Maar zijn tegenstanders hebben er geen oor naar. Ze stenigen Stefanus en brengen hem ter dood. Hij is de eerste martelaar. In zijn sterven gelijkt hij op Christus. Hij bidt tot hem en neemt zijn houding over. Zoals Jezus, sterft hij in overgave en met een verzoend hart: “Heer Jezus, ontvang mijn geest.” “Heer, reken hun deze zonde niet aan.”
Toebehoren aan Christus, voor hem kiezen kan de weg inluiden van het lijden. De Kerk gedenkt elk jaar de heilige Stefanus de dag na Kerstdag. Na het witte gewaad van de kerstdag komt de dag daarop het rode gewaad van het bloed.
“De heilige Stephanus spreekt tot ons vooral over de gekruisigde en verrezen Christus, die het middelpunt is van de geschiedenis en van ons leven.

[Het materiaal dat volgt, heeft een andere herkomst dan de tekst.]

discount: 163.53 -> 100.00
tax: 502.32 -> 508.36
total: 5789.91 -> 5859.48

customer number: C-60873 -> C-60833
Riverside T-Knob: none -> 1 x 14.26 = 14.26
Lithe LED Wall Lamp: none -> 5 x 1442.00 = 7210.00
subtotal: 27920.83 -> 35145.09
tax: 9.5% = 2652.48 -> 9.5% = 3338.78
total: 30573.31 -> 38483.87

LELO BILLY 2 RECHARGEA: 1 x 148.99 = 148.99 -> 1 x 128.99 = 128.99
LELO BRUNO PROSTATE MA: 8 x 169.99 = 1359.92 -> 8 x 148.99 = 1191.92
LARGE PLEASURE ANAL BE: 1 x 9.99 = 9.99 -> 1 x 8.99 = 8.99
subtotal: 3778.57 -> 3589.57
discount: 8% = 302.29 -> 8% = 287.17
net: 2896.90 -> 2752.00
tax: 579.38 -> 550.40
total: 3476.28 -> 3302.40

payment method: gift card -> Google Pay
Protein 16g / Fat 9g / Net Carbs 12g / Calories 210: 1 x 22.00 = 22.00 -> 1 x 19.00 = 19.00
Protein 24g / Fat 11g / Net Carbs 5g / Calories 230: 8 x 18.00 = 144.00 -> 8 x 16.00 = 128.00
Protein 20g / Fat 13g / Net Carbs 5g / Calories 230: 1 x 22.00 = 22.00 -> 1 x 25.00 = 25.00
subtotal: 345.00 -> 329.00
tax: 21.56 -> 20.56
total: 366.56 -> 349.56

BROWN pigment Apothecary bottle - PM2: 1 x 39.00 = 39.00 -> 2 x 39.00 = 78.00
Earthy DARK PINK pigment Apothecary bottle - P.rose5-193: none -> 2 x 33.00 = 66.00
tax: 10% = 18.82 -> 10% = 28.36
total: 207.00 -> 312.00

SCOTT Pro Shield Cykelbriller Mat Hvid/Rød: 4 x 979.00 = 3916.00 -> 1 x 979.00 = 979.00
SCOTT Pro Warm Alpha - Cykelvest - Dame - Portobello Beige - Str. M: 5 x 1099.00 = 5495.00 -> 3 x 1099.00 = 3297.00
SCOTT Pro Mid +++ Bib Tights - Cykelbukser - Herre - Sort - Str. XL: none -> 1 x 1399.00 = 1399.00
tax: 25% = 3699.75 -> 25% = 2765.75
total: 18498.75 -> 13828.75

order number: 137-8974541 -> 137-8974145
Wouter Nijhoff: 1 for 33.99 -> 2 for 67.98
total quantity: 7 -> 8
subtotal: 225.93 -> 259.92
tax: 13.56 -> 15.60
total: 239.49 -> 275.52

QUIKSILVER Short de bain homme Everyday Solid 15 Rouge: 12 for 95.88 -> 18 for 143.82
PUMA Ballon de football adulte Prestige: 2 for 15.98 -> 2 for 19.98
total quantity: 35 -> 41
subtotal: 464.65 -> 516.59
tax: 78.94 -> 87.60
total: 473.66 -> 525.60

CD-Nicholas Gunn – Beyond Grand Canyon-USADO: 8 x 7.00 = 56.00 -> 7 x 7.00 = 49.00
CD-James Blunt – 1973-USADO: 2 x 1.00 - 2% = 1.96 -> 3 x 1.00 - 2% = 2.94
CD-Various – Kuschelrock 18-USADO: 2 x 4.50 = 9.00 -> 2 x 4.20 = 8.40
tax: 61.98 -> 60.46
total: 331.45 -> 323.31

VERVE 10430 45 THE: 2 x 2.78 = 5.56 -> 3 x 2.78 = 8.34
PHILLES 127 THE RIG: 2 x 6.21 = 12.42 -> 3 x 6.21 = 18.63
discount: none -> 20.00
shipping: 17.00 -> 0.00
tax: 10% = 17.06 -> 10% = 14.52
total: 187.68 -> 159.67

We verstaan dat het kruis in het leven van de Kerk en ook in ons persoonlijk leven steeds een centrale plaats inneemt. In de geschiedenis van de Kerk zal het lijden en de vervolging nooit ontbreken” (Catechese van paus Benedictus XVI, 10 jan. 2007).
Veel christenen zijn Stefanus gevolgd in zijn vertrouwen dat de Heer ons opwacht bij ons heengaan. “Ik sterf niet, ik ga het leven binnen”, met deze woorden nam Teresia van Lisieux afscheid.
Jacques Fesch, een wegens moord ter dood veroordeelde Fransman stierf in 1954 aan de guillotine. Hij was 29 jaar en had tijdens zijn gevangenschap een spirituele weg aflegt. De nacht voor zijn executie schreef hij in zijn boek: “Binnen vijf uur zal ik Jezus zien!”
Oecumene van het bloed
Doorheen de ganse kerkgeschiedenis zijn christenen omwille van hun trouw aan Jezus vervolgd, gevangen genomen, gefolterd en gedood. Er is de oecumene van het bloed.
Kerk in Nood, voorheen Oostpriesterhulp, in 1947 opgericht door pater Werenfried van Straaten (1913-2003), de spekpater, organiseert hulpacties voor vervolgde christenen.
En dan is er nog een ruimere verbondenheid, deze met mensen die omwille van hun overtuiging en hun inzet voor gerechtigheid, vrede en waarheid vervolgd worden.